> _Task requirements_:
Within the entries below, every line containing "Loss" is to be copied.
(Input data Opens)
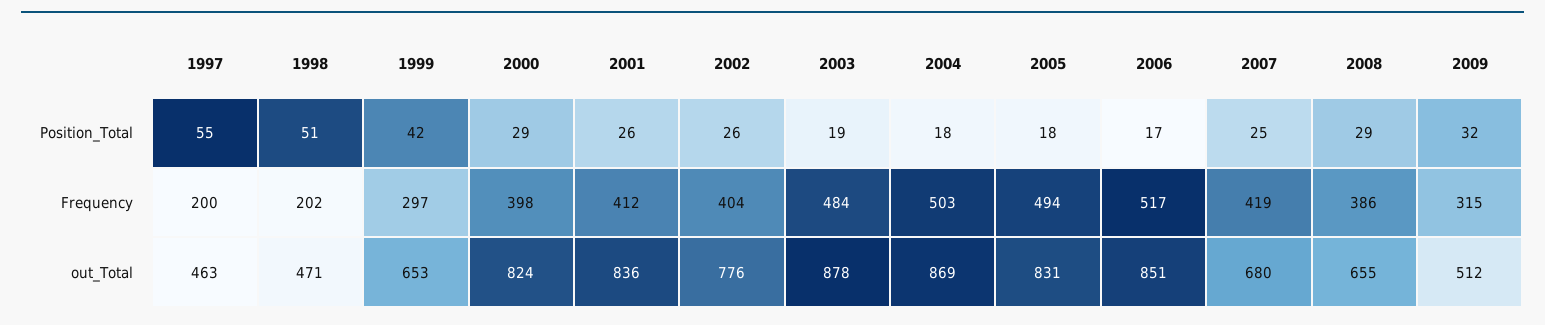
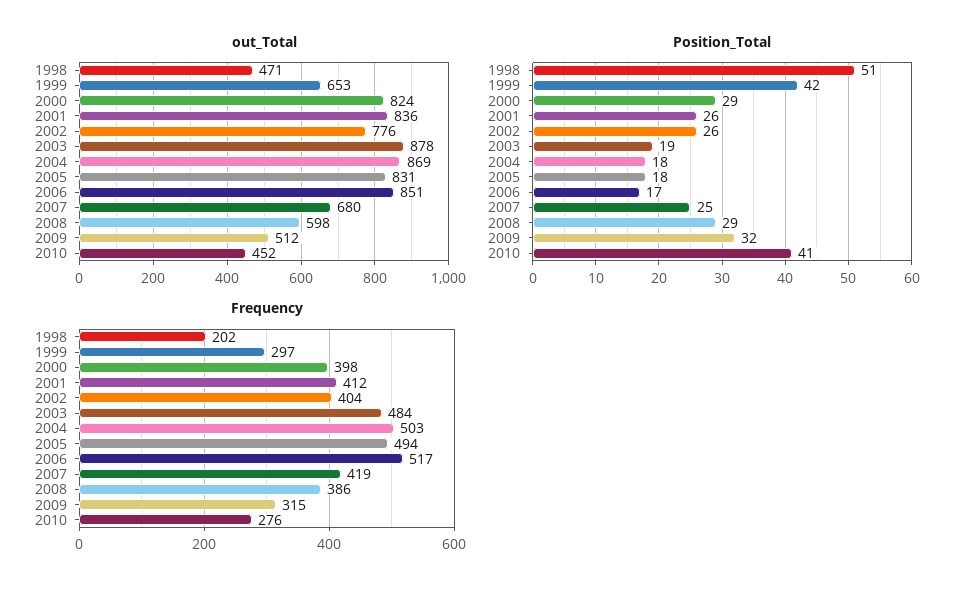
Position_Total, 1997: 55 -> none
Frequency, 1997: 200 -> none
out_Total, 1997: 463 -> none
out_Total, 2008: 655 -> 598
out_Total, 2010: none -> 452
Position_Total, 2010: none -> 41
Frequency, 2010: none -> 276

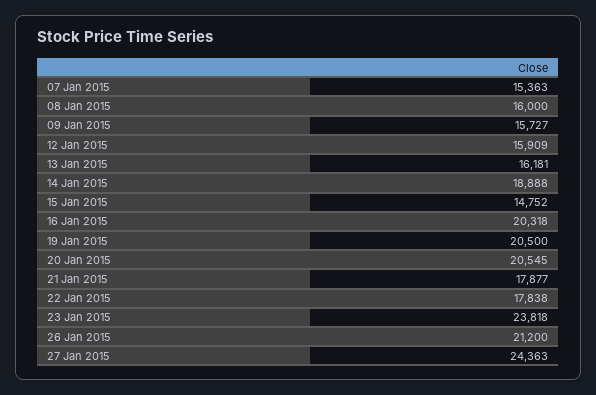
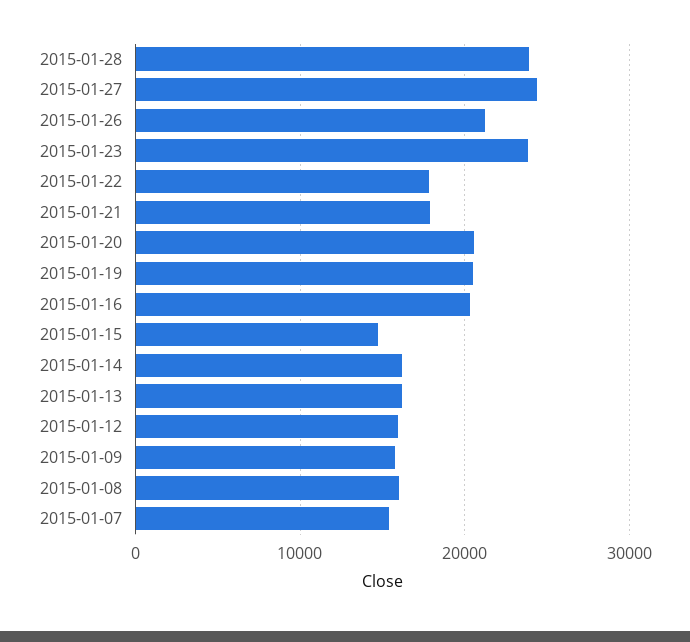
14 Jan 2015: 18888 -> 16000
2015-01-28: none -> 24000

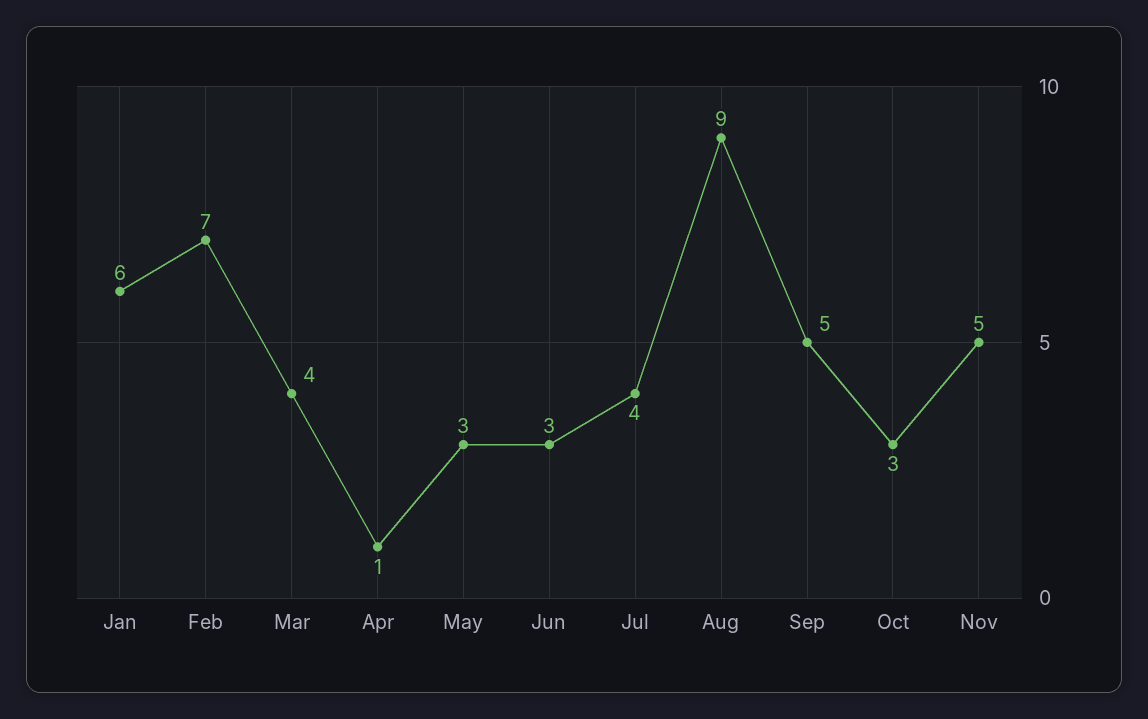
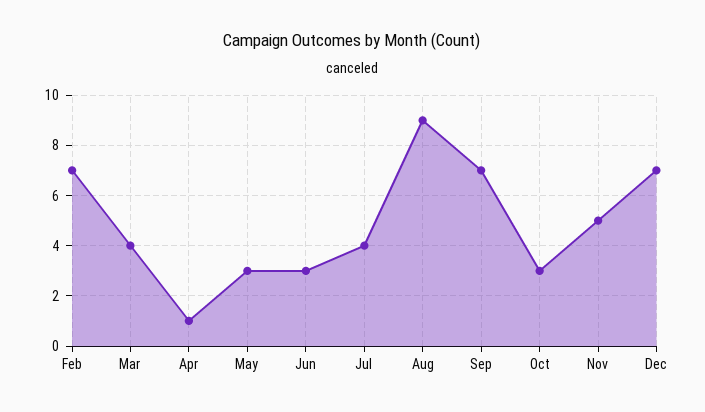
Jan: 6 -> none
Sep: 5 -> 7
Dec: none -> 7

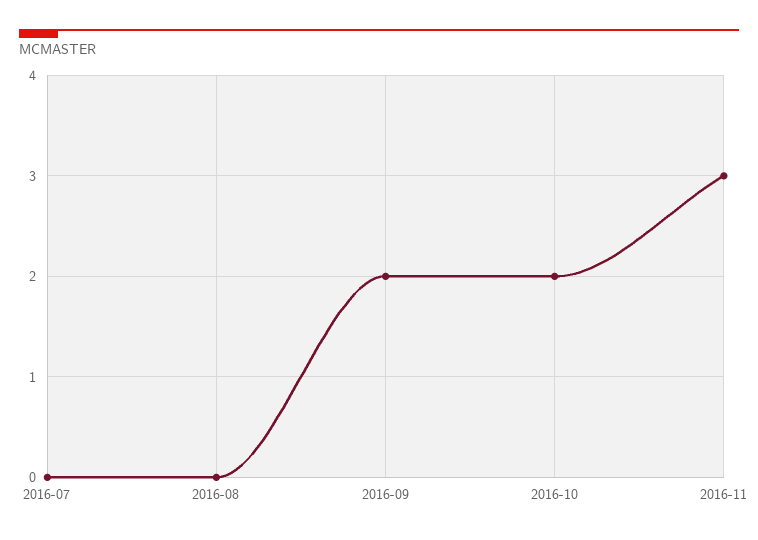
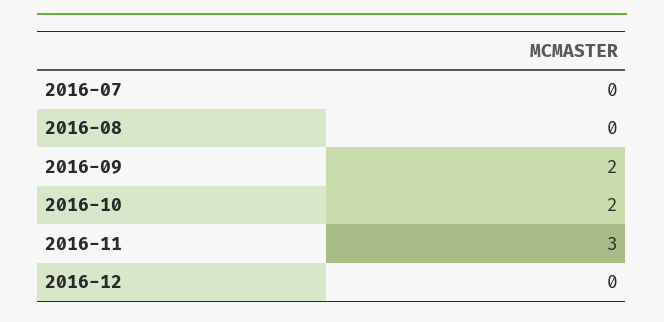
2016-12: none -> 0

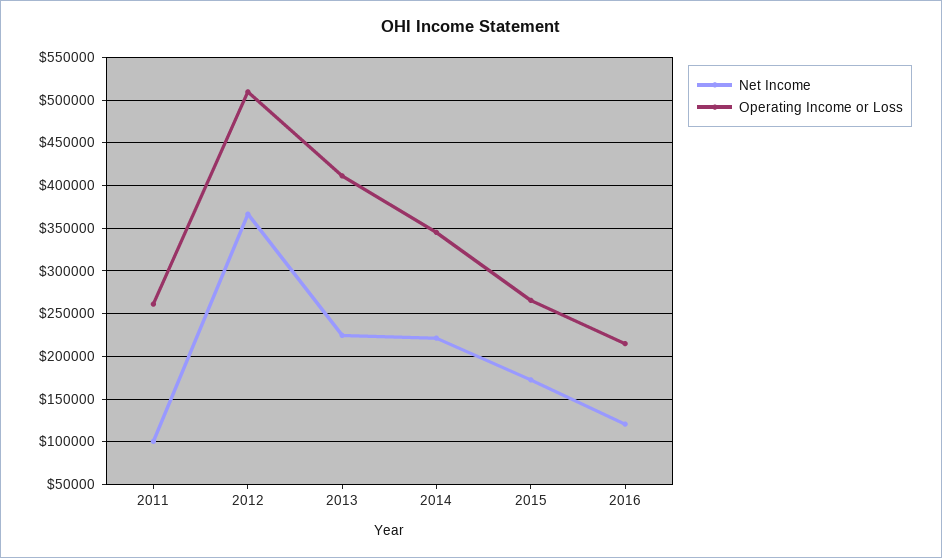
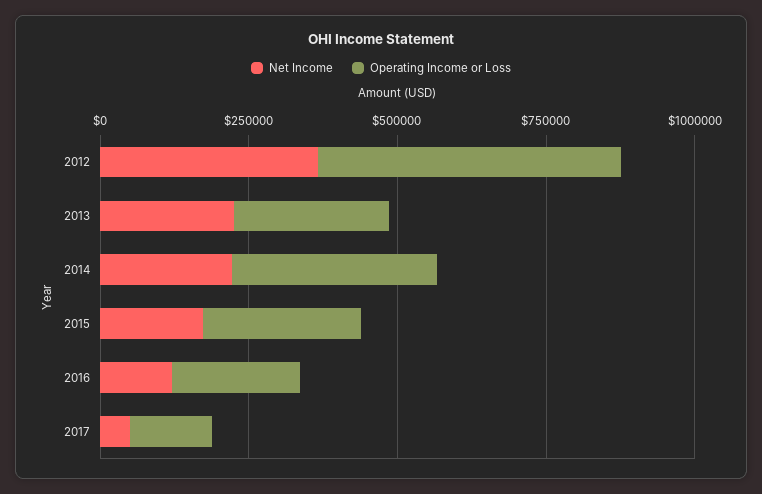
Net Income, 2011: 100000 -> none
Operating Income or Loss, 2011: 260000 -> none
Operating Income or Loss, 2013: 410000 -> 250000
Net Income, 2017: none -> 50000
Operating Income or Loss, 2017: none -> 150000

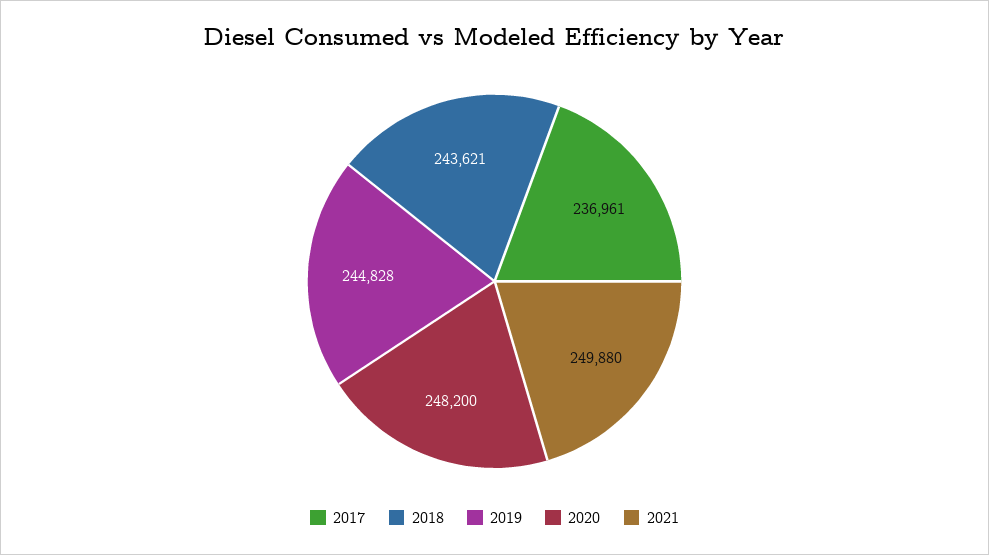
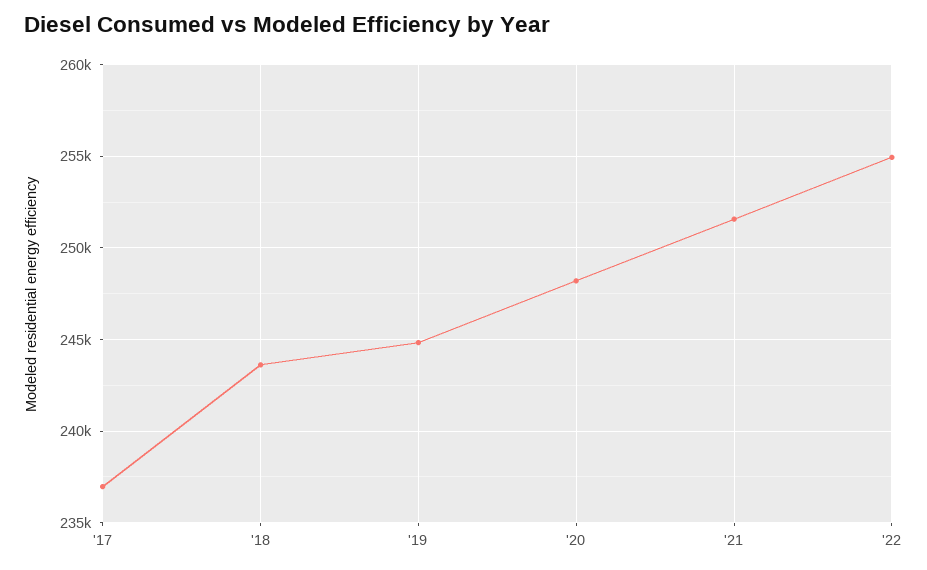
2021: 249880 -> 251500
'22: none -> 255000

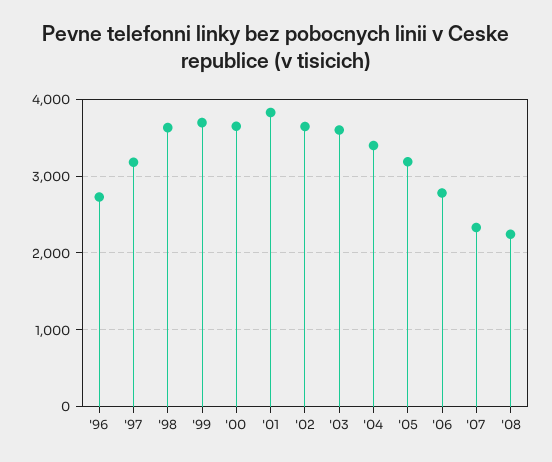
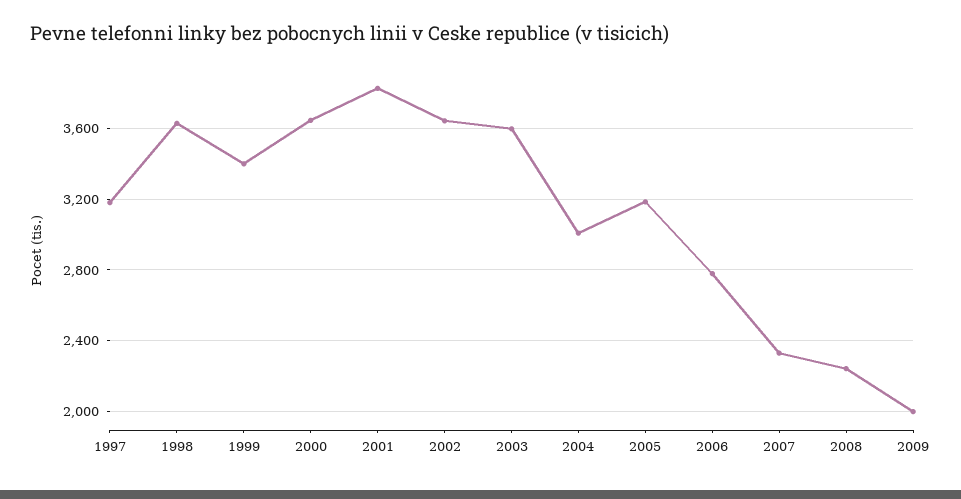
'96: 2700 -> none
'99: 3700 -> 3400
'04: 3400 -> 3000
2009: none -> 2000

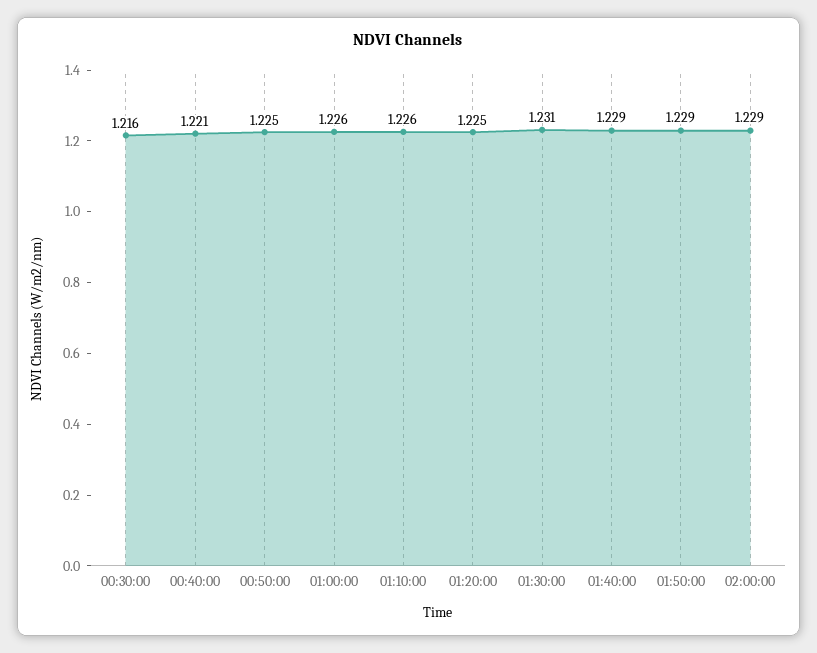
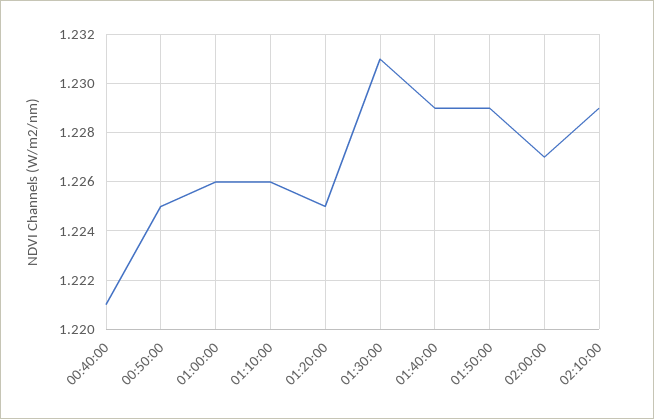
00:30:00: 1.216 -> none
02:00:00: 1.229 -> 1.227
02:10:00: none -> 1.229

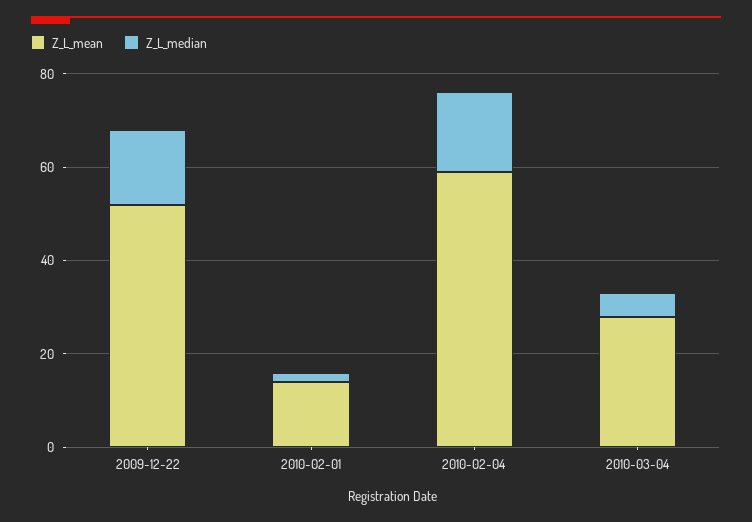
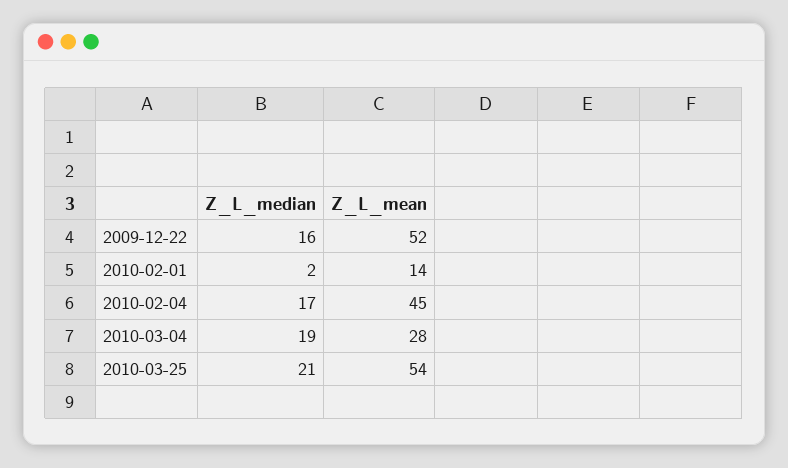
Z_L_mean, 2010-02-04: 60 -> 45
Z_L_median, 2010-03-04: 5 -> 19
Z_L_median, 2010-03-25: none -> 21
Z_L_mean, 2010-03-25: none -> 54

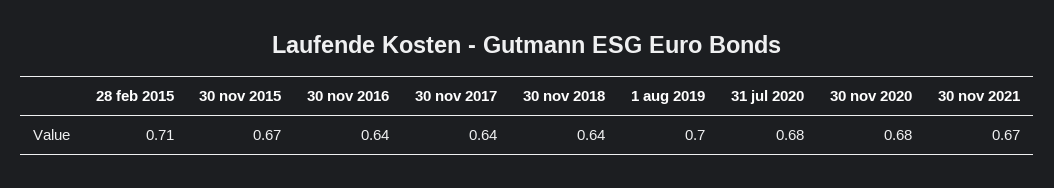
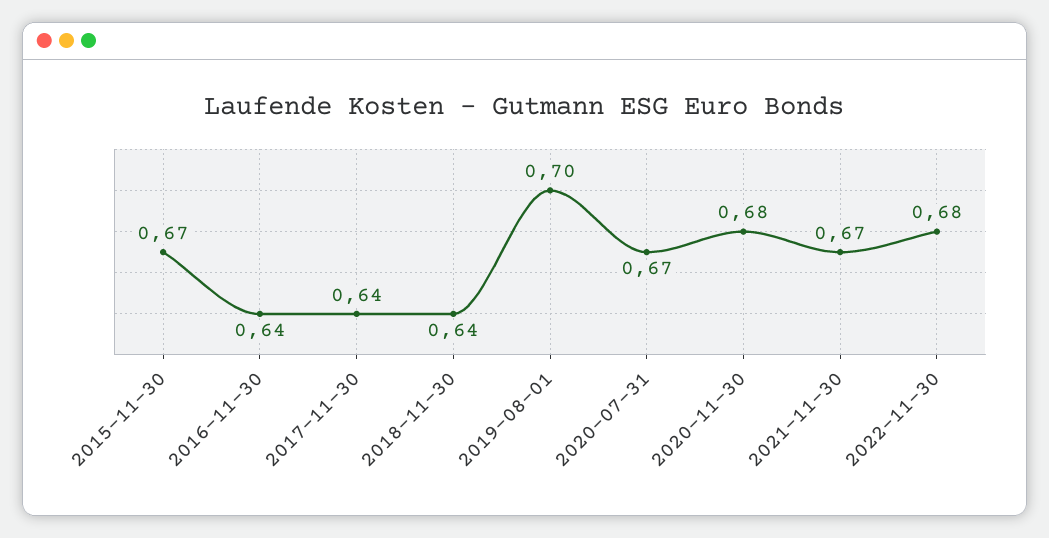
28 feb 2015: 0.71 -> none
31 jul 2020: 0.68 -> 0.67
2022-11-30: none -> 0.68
(Input data Closes)
> _Response below_:
Operating Income or Loss, 2011: 260000 -> none
Operating Income or Loss, 2013: 410000 -> 250000
Operating Income or Loss, 2017: none -> 150000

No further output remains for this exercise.